Cyber Security:
Cryptography in action
Transport-level encryption
Transport-level encryption encrypts the text of the message between your device and the server that receives the data.
One of the most common is StartTLS. StartTLS is a protocol command used to inform the email server that the email client wants to upgrade from an insecure connection to a secure one using TLS or SSL.
StartTLS is used with SMTP and IMAP, while POP3 uses the slightly different command for encryption, STLS.
However, your messages may not be encrypted while sitting on a mail server.
End-to-end
End-to-end encryption ensures that the message remains fully encrypted all the way from the sender to the recipient.
Many websites, such as those for internet banking and online shopping, routinely use encryption to ensure that the data sent to and from your computer is safe from eavesdroppers.
However, configuring the same technologies to protect activities such as email communication can be quite difficult because the tools involved are complicated to install and configure.
Most end-to-end encryption tools depend on a collection of cryptographic techniques, commonly called 'Pretty Good Privacy', PGP for short. PGP includes algorithms for symmetric and asymmetric cryptography.
In order to help software vendors develop systems that can easily exchange encrypted information, a standard called OpenPGP was developed and agreed on by the Internet Engineering Task Force (IETF).

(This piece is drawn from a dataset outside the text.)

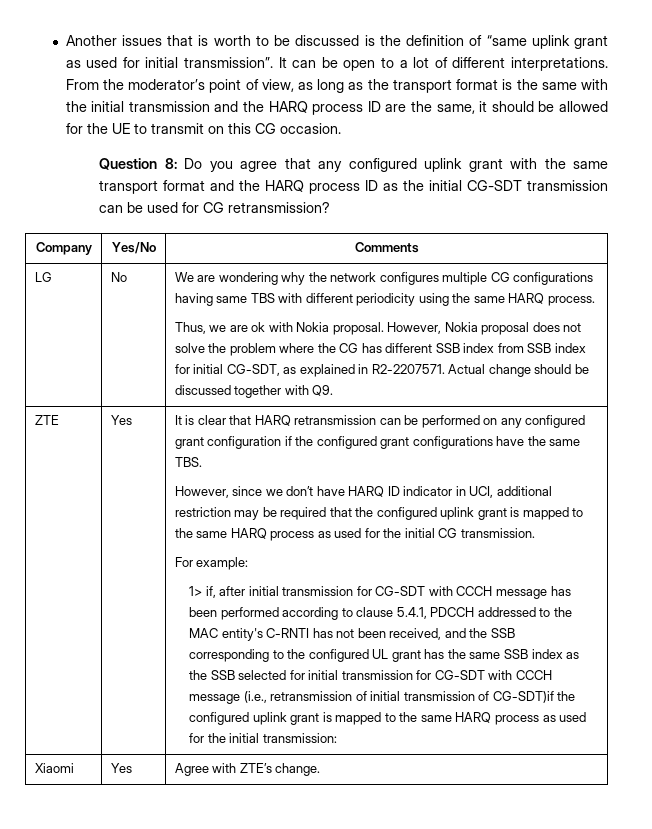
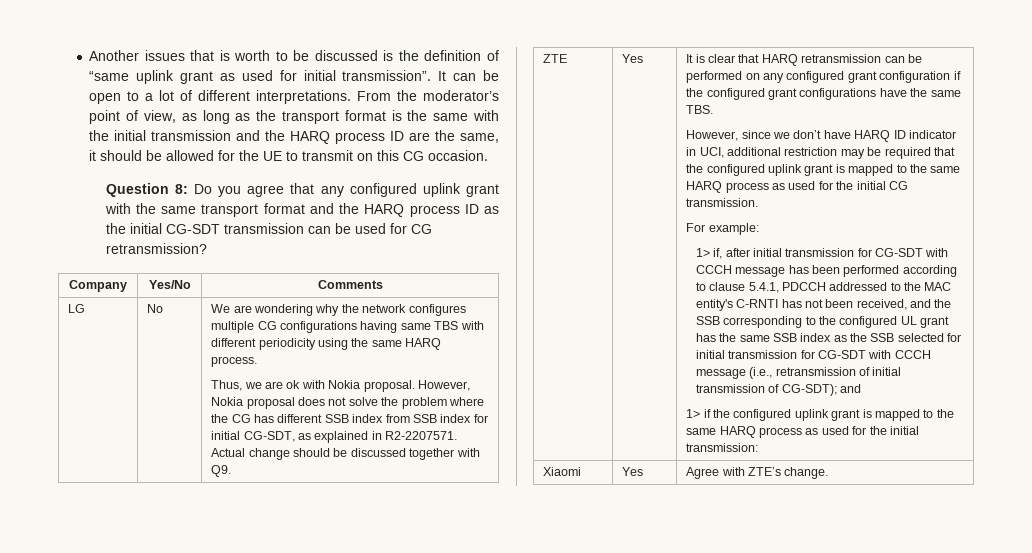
- 1> if, after initial transmission for CG-SDT with CCCH message has been performed according to clause 5.4.1, PDCCH addressed to the MAC entity's C-RNTI has not been received, and the SSB corresponding to the configured UL grant has the same SSB index as the SSB selected for initial transmission for CG-SDT with CCCH message (i.e., retransmission of initial transmission of CG-SDT)if the configured uplink grant is mapped to the same HARQ process as used for the initial transmission:
+ 1> if, after initial transmission for CG-SDT with CCCH message has been performed according to clause 5.4.1, PDCCH addressed to the MAC entity's C-RNTI has not been received, and the SSB corresponding to the configured UL grant has the same SSB index as the SSB selected for initial transmission for CG-SDT with CCCH message (i.e., retransmission of initial transmission of CG-SDT); and
+ 1> if the configured uplink grant is mapped to the same HARQ process as used for the initial transmission:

It can be a problem for organisations and individuals to set up the software for encrypted emails on all the devices that they use. End-to-end encryption can be provided as a service.
FREE (at the time of writing) tools available for encrypting emails
GPG4Win– provides a set of standalone tools that can be used to encrypt and digitally sign emails, documents and other files. It provides some plug-ins to integrate these features into standard email softw
are, such as Microsoft Outlook and Mozilla Thunderbird.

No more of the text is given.